North Korea Tested Missile That Can Reach US Mainland


It’s an incontrovertible fact, North Korea will not desist on its path to acquire nuclear arsenal despite furore the ambition has generated as the seclusive nation claimed that the rocket it test-fired Wednesday is a new type of intercontinental ballistic missile (ICBM) that can strike anywhere on the United States mainland.

According to reports on state TV, the regime said it had successfully tested a Hwasong-15, which appears to be an advanced version of ICBMs it launched in July. The claim has not been verified by experts.

Though North Korea is yet to prove it has the capability to marry a miniaturized nuclear warhead with a long-range missile and send it at a trajectory that would put US cities in its sights but at the rate Pyongyang is going, that will be sooner.

The late-night launch, which triggered a South Korean test-launch in response, reignited tensions in the region after a lull of more than two months.

It was North Korea’s 20th launch of a ballistic missile this year, and possibly its third successful test of an intercontinental ballistic missile following two launches in July.

The Pentagon issued a statement saying that the weapon tested was an intercontinental ballistic missile (ICBM).
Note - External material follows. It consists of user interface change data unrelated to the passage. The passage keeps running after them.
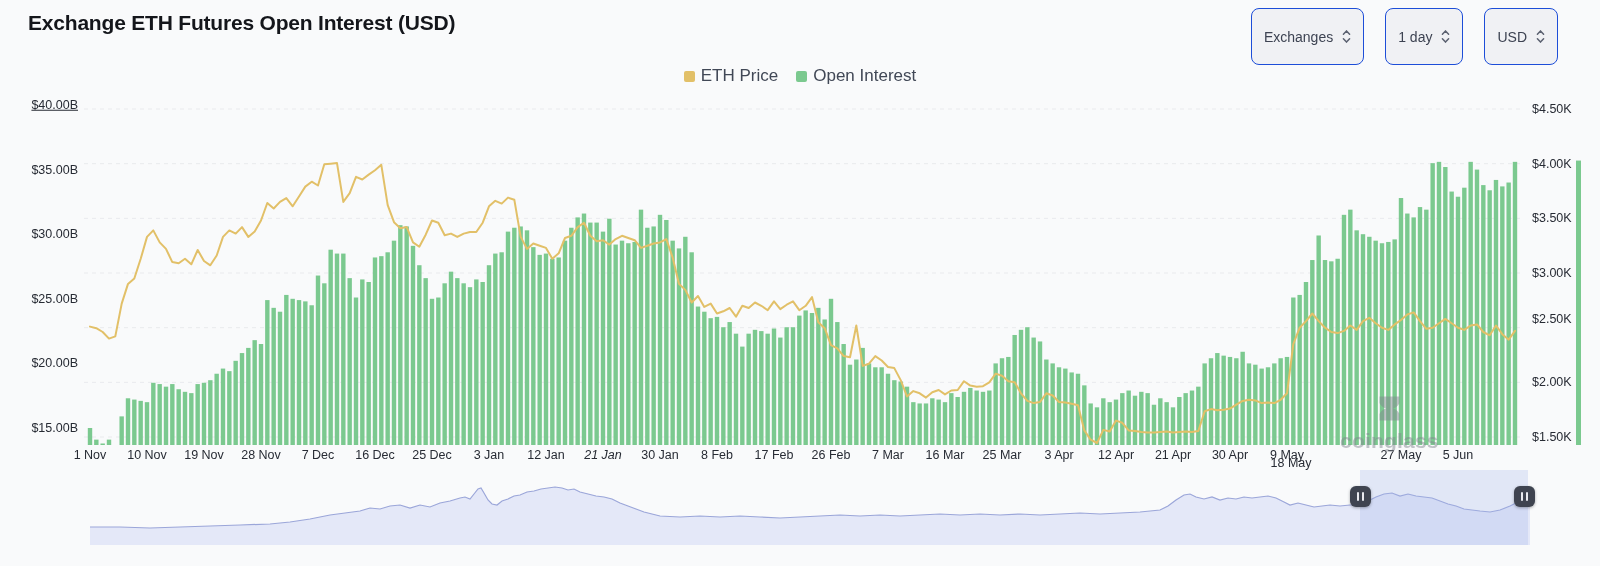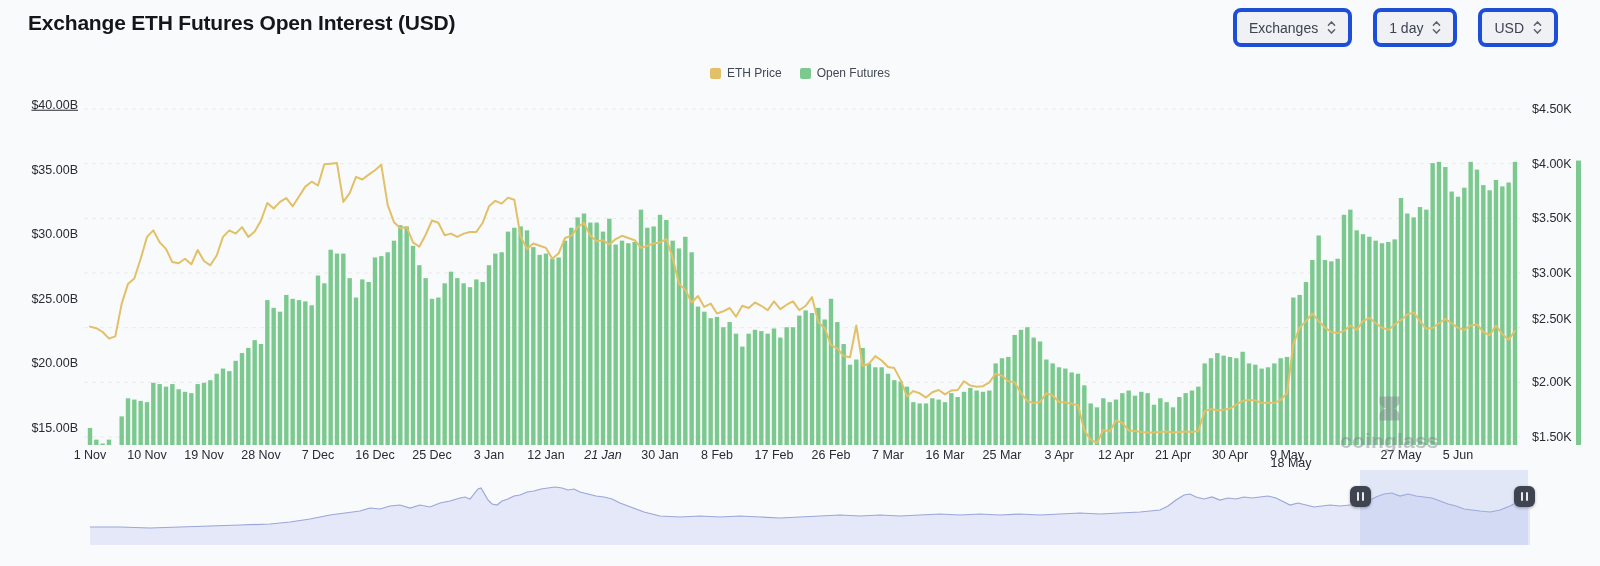"Exchanges" .ctrl-btn { border: 4px solid #1d4ed8 -> 1px solid #1d4ed8; padding: 0 12px -> 12px 12px }
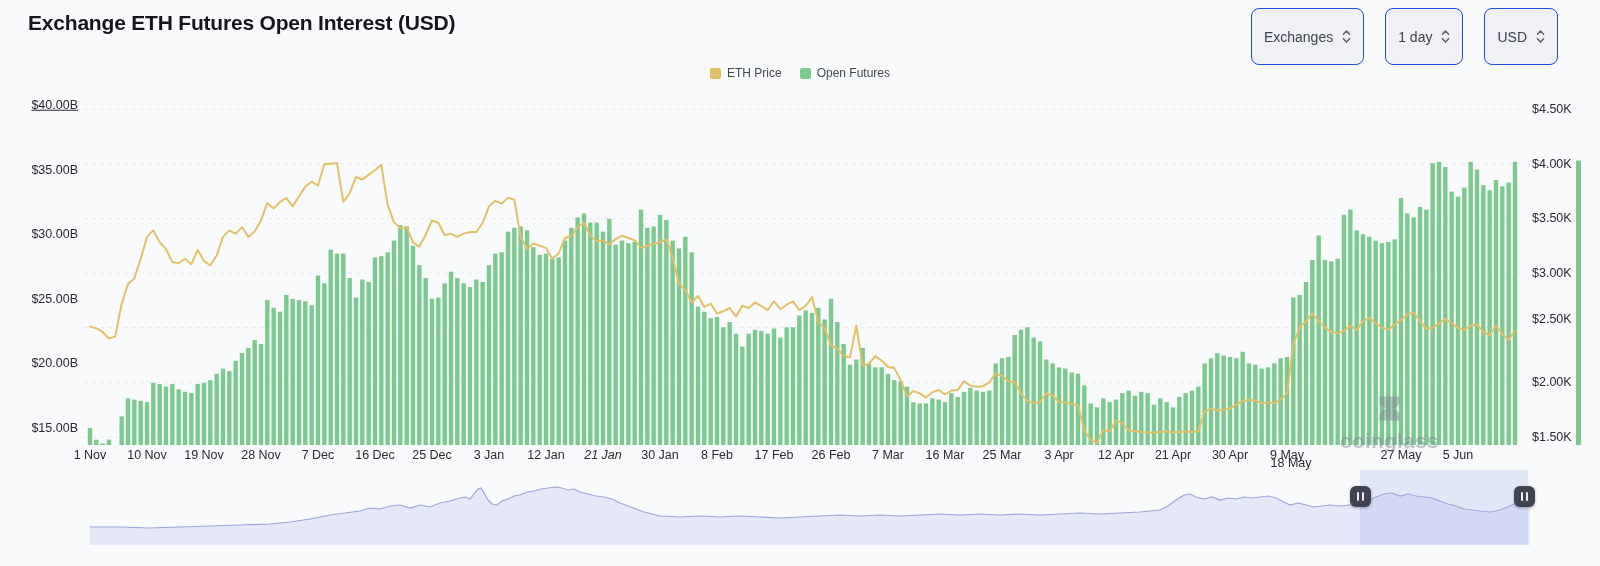"ETH Price" .legend { font-size: 12px -> 17px }
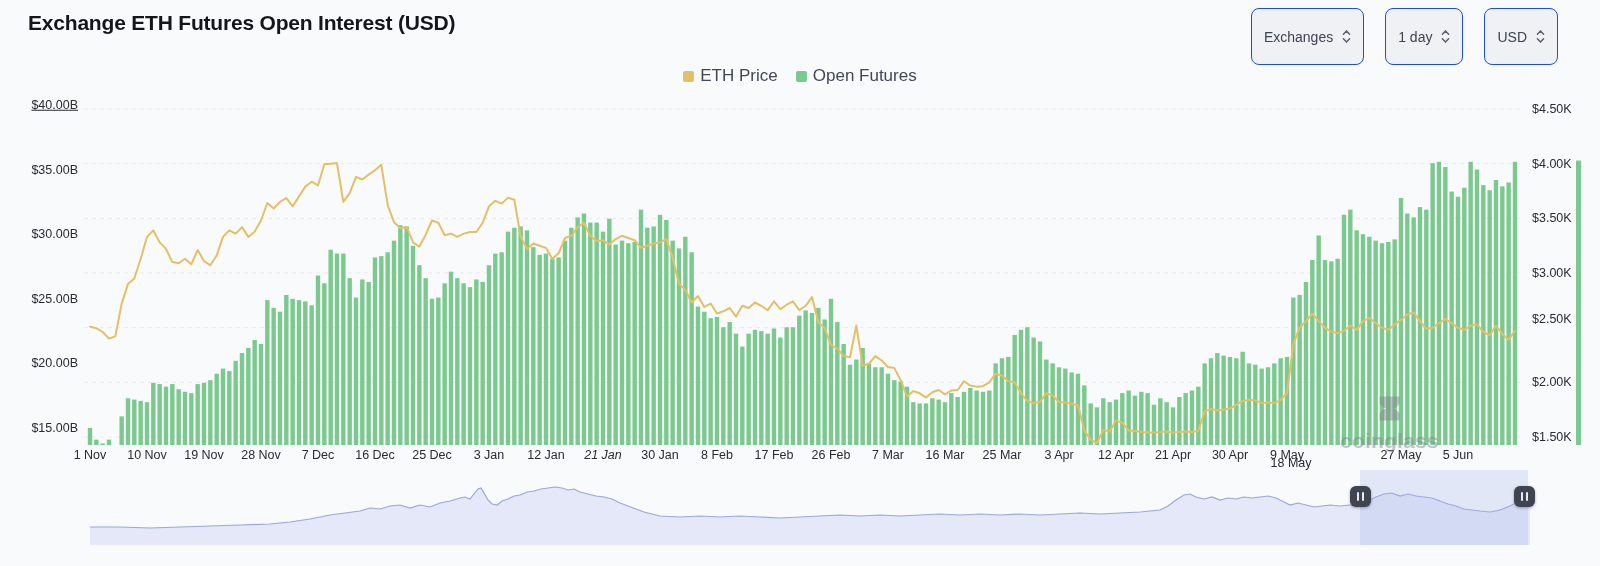"Open Futures" span { text: Futures -> Interest }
Initial reports from Seoul suggested that it came from a mobile launcher and was fired at about 3am local time.

The missile was reported to have flown for 50 minutes on a very high trajectory, reaching 4,500 km above the earth (more than 10 times higher than the orbit of Nasa’s International Space Station) before coming down nearly 1,000 km from the launch site off the west coast of Japan. This makes the most powerful of the three ICBMs North Korea has tested so far.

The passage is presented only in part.